Ouch! Western Beauty Norms Head East
Nov. 14 -- Their legs encased in protective plaster shielding wobbly bones impaled by a medieval-style metal brace, a group of young Chinese women sit smiling through their post-surgical pain in an upscale Beijing hospital, content in the belief that they have just received a leg up in loveliness.
Having your tibia sawed just below the knee with a metal apparatus of levers and nails forcing the bone apart until it regenerates and heals is not a particularly pleasant experience. But for a growing number of Chinese women, it's a small price to pay for physical perfection.
At the Beijing Institute of External Skeletal Fixation Technology, the women are at various stages of recovery from a complex surgical procedure — or "distraction osteogenesis," as it's medically called — that can make a person taller by a couple of inches.
Based on the principle of bone regeneration, the orthopedic procedure was originally intended for patients with birth defects or injuries. But in China today, it's a hot new addition to the field of cosmetic surgery because tall, quite simply, is suddenly in.

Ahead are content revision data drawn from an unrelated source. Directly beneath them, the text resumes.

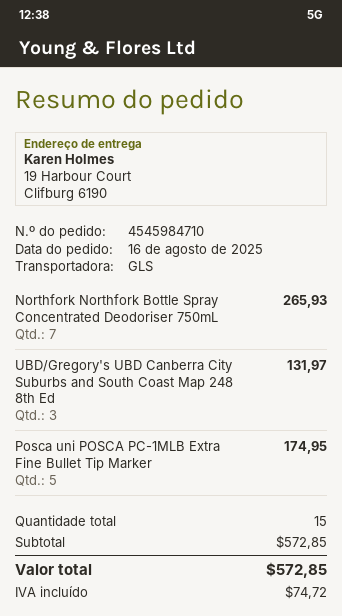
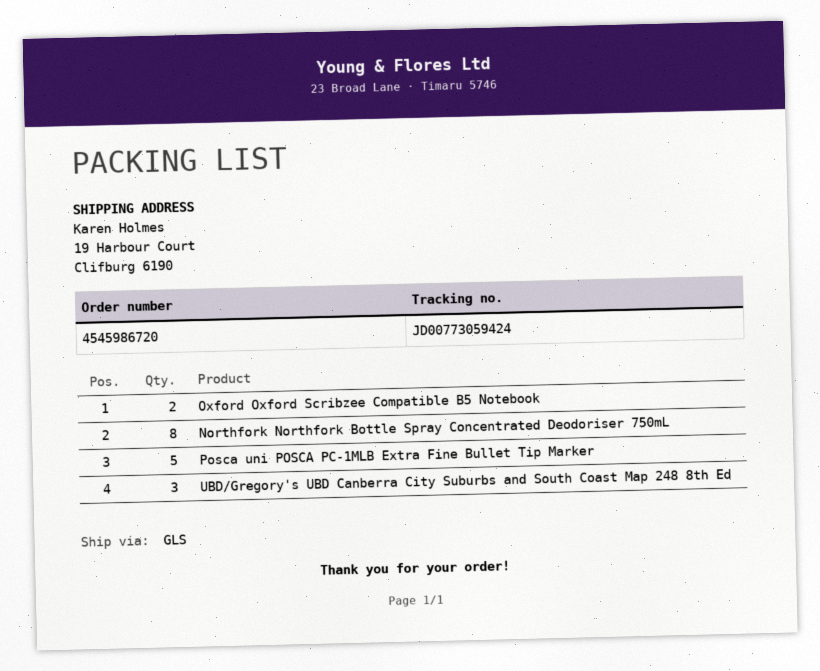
order number: 4545984710 -> 4545986720
Northfork Northfork Bottle Spray Concentrated Deodoriser 750mL: 7 -> 8
Oxford Oxford Scribzee Compatible B5 Notebook: none -> 2

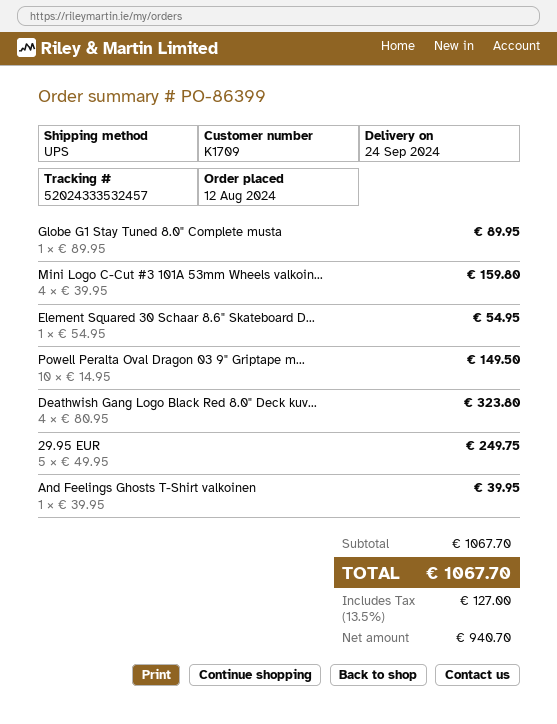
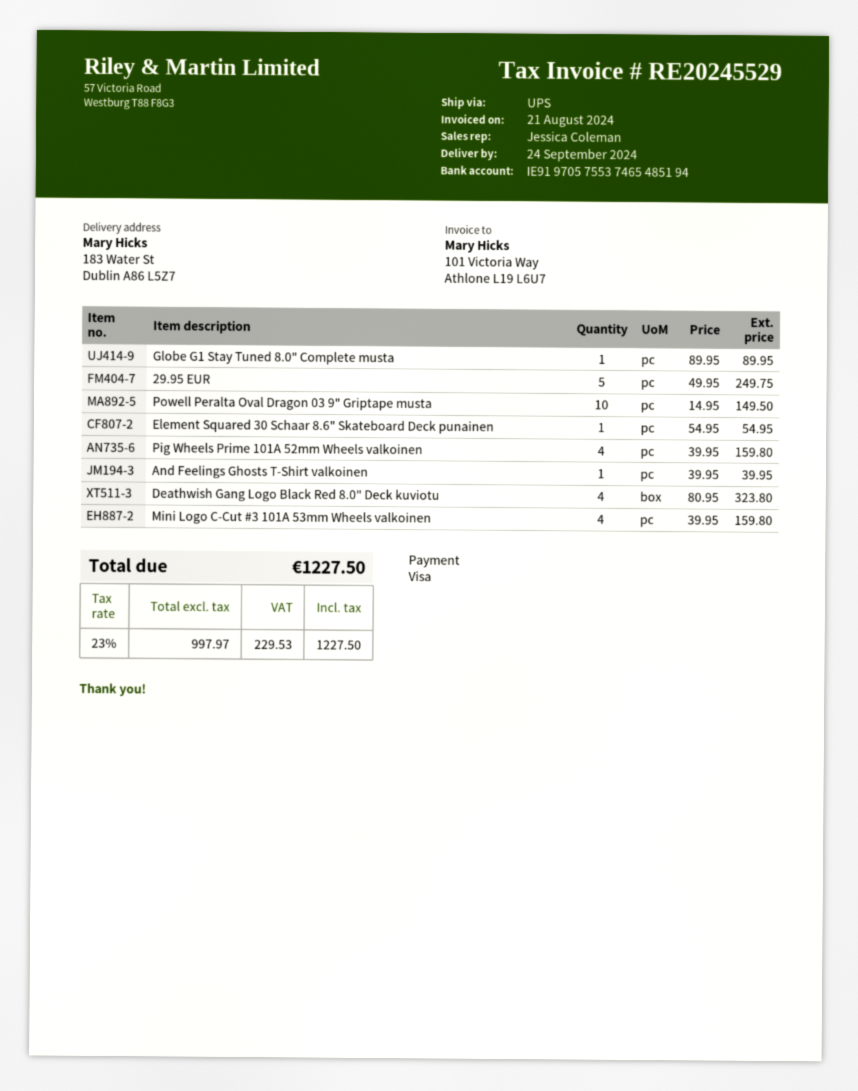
Pig Wheels Prime 101A 52mm Wheels valkoinen: none -> 4 x 39.95 = 159.80
net: 940.70 -> 997.97
tax: 13.5% = 127.00 -> 23% = 229.53
total: 1067.70 -> 1227.50

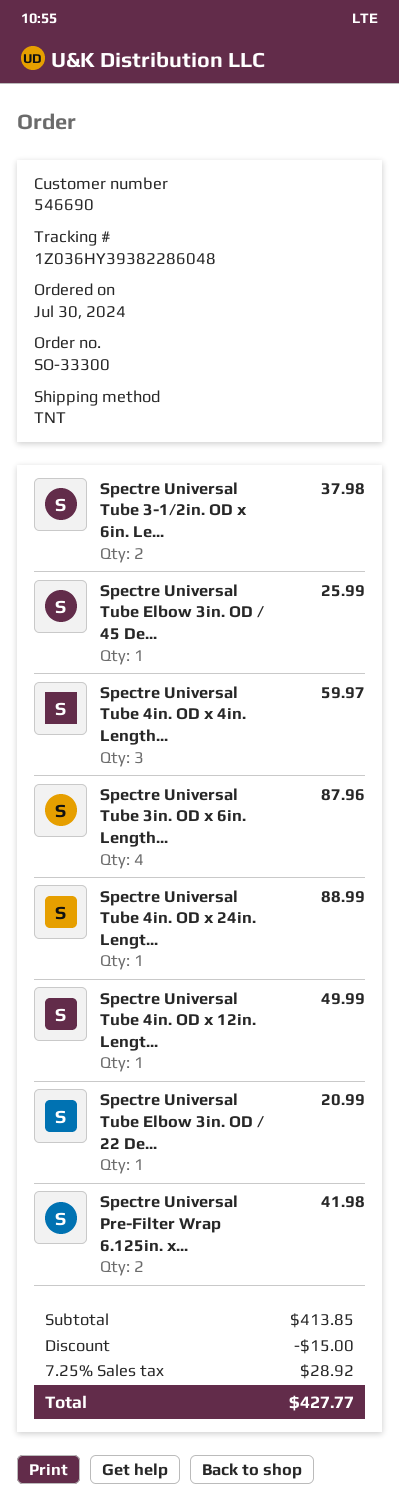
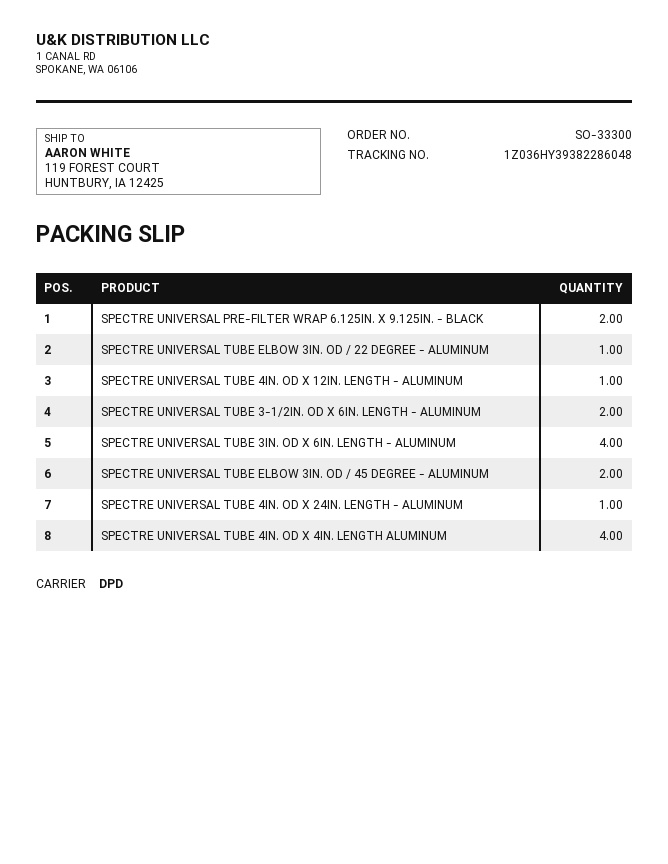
shipping method: TNT -> DPD
Spectre Universal Tube Elbow 3in. OD / 45 De...: 1 -> 2
Spectre Universal Tube 4in. OD x 4in. Length...: 3 -> 4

Beauty is reaching new heights in China after more than two decades of an unprecedented, market-driven consumer boom. And if the urban landscape has changed dramatically since the early days of the Communist revolution, so have the dreams and aspirations of China's "me" generation.
But with international companies rushing to do business in one of the world's most promising economies, a largely unsubstantiated popular belief — that foreign companies prefer to hire taller employees — has begun making the rounds.
In a country where smallness as a beauty norm once led women to bind their feet, a new aesthetic has them physically extending themselves through excruciating, expensive surgical procedures to keep up with a new — equally impossible — beauty standard.